The “earthquake drought” currently occurring along a notorious section of the San Andreas Fault could be due to the loss of an ancient lake that once existed in the region, scientists said.
Researchers led by Ph.D. student Ryley Hill of the University of California, San Diego, have presented a new idea as to why there has not been a major rupture along the fault for over 300 years, when historical records suggest that earthquakes of magnitude 7 or greater typically occur on average every 150 years.
The southern San Andreas Fault is capable of causing earthquakes of magnitude 7 and above, potentially putting the people living in the region at risk. Since there has not been a major earthquake, scientists are wondering when the next “big” quake might occur.
In a presentation at the 2020 annual meeting of the Geological Society of America, Hill and colleagues suggested that an old lake that once lay over this southern section may have been involved in fractures. They say that the weight of the water in Lake Cahuilla, which has been dried-out for nearly 1,000 years, may have added to the fault line and increased the frequency of major earthquakes, albeit to a very small degree.
The absence of a lake above the fault could explain why it has been so long since a major earthquake hit this section, the researchers say.
In their research, the team looked at historical records of earthquakes in the region going back 1,000 years. They then combined this information with models showing the water pressure in the rocks under the lake. Their results showed that the weight of the lake water, combined with the way it would have seeped into the ground below, may have increased the load on the rocks and made them weaker. At the time when the lake was at its deepest – between 1000 and 1500 AD – the pressure would have been greatest, which would have increased the probability of the fault breaking.
“It is not that [water]lubricates the fault,” Hill said in a statement. “Imagine your hands are stuck together and pressing inward. If you try to slide them side by side, they don’t want to slip off so easily.
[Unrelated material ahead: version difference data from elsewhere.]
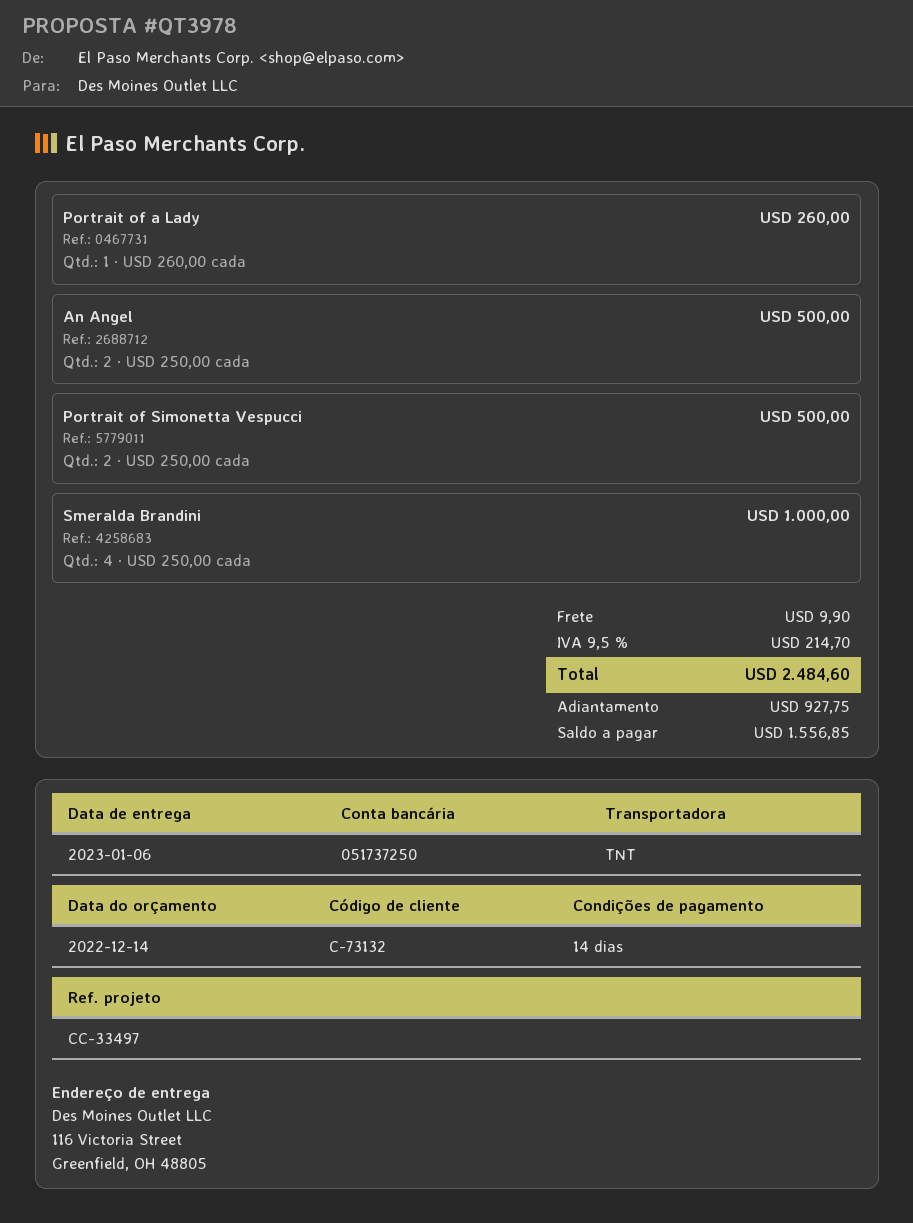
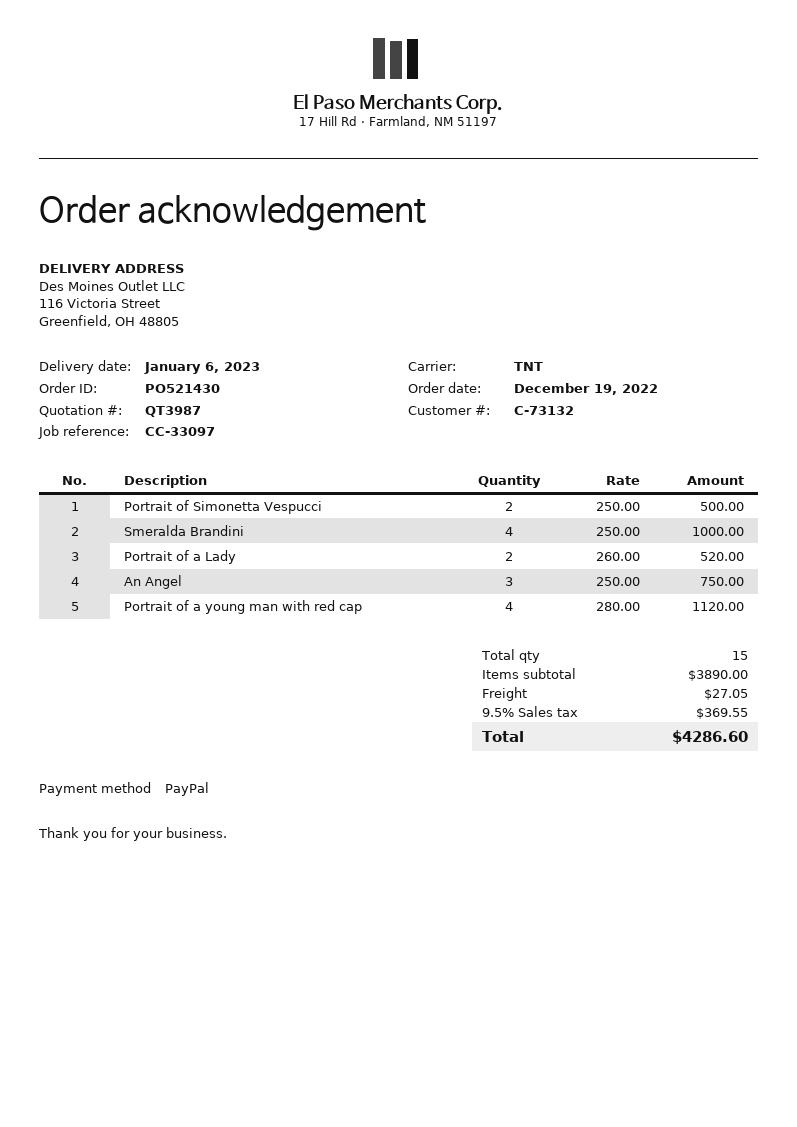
quote number: QT3978 -> QT3987
reference: CC-33497 -> CC-33097
Portrait of a Lady: 1 x 260.00 = 260.00 -> 2 x 260.00 = 520.00
An Angel: 2 x 250.00 = 500.00 -> 3 x 250.00 = 750.00
Portrait of a young man with red cap: none -> 4 x 280.00 = 1120.00
shipping: 9.90 -> 27.05
tax: 9.5% = 214.70 -> 9.5% = 369.55
total: 2484.60 -> 4286.60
But if you imagine water between them, there’s a pressure that pushes [your hands]outwards – that basically reduces the strain on [your hands], and they slip really easily.
The weight, coupled with the water in the rocks, causes the pressure to build up to a critical point faster than if the water were not there.
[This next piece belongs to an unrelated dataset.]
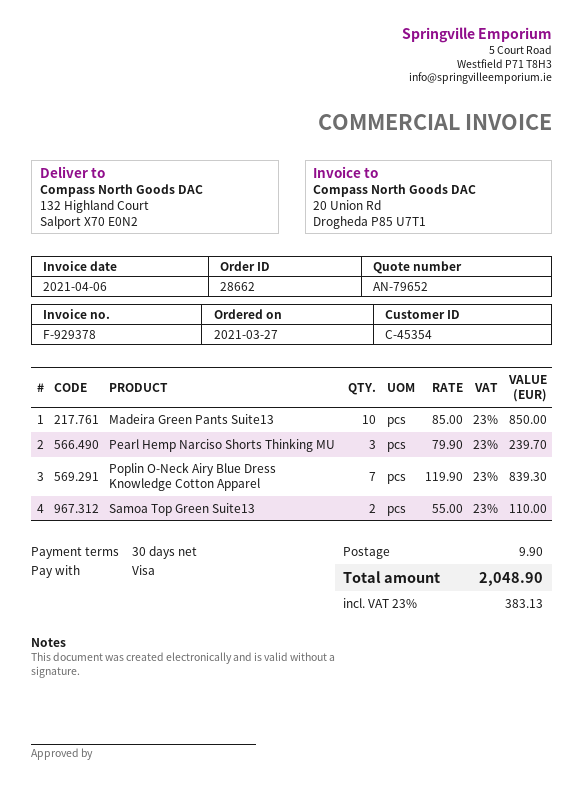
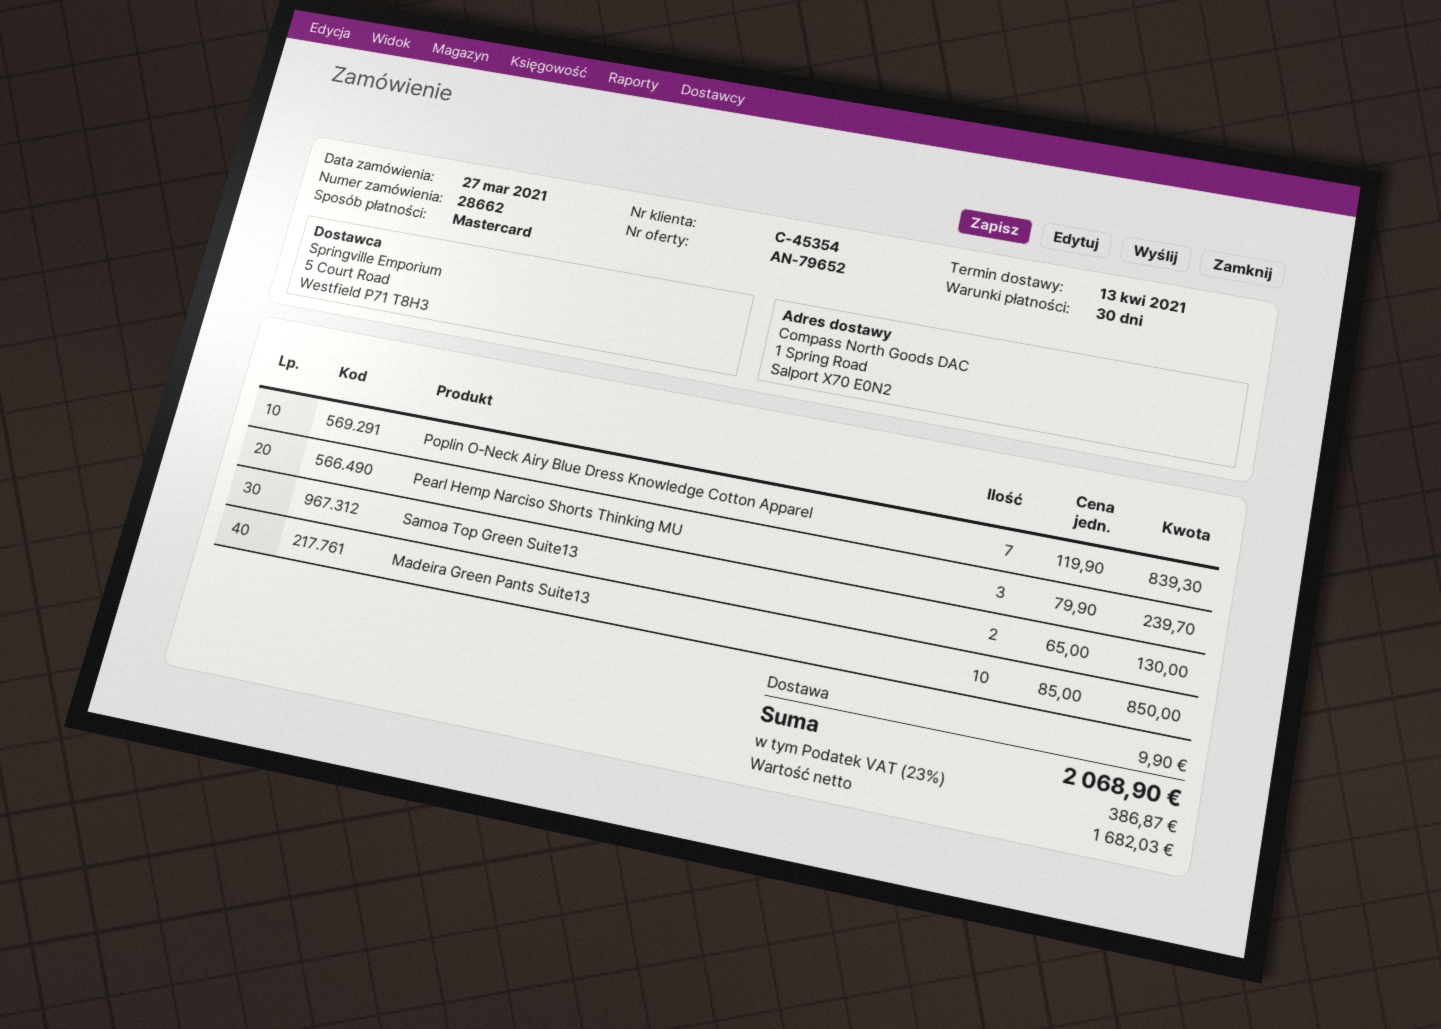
payment method: Visa -> Mastercard
ship to: 132 Highland Court, Salport X70 E0N2 -> 1 Spring Road, Salport X70 E0N2
Samoa Top Green Suite13: 2 x 55.00 = 110.00 -> 2 x 65.00 = 130.00
tax: 23% = 383.13 -> 23% = 386.87
total: 2048.90 -> 2068.90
Hill said her results did not mean that the fault was not fracture prone – the forces moving the tectonic plates that form San Andreas’ boundary are far greater than the pressure of the lost lake.
Sylvain Barbot, Assistant Professor of Earth Sciences at the University of Southern California, who was not involved in the study, told Tekk.tv that the research “draws attention to a critical segment of the San Andreas Fault that is expected to erupt into a major earthquake at any moment”.
Two earthquake shocks that occurred along this section of the fault, around the Salton Sea, drew attention to the potential hazard posed by the fault. “If the fault begins near the Salton Sea, the seismic waves from this imminent earthquake would be channeled towards the Los Angeles Basin and shake the city for a long time,” Barbot said in an e-mail.
Chris Goldfinger, a director of the Active Tectonics and Seafloor Mapping Laboratory at Oregon State University, who was also not involved in the study, said more data was needed to show that a “drought” was occurring on the fault. “The problem with most paleoseismic records is that they are too short to have a clear idea of what a long-term recurrence is, what fracture patterns might be present, and so understand that the internal workings of a system generally lack the very important evidence of what actually happened over time,” he said in an email to Tekk.tv. “Unless you know this very well, the possibilities become endless.
He also said that the connection between the lake level and the time of earthquakes is “muddy at best”, and that few studies provide arguments for or against it. He said that if the assumptions made in the latest model are correct, then it could happen. However, he said he did not believe that the lack of water would be sufficient to “lock up” a fast moving plate boundary fault for hundreds of years.
“It is at least as likely [in my opinion]that this is the normal variability of a defect system that we simply don’t know that well,” Goldfinger said.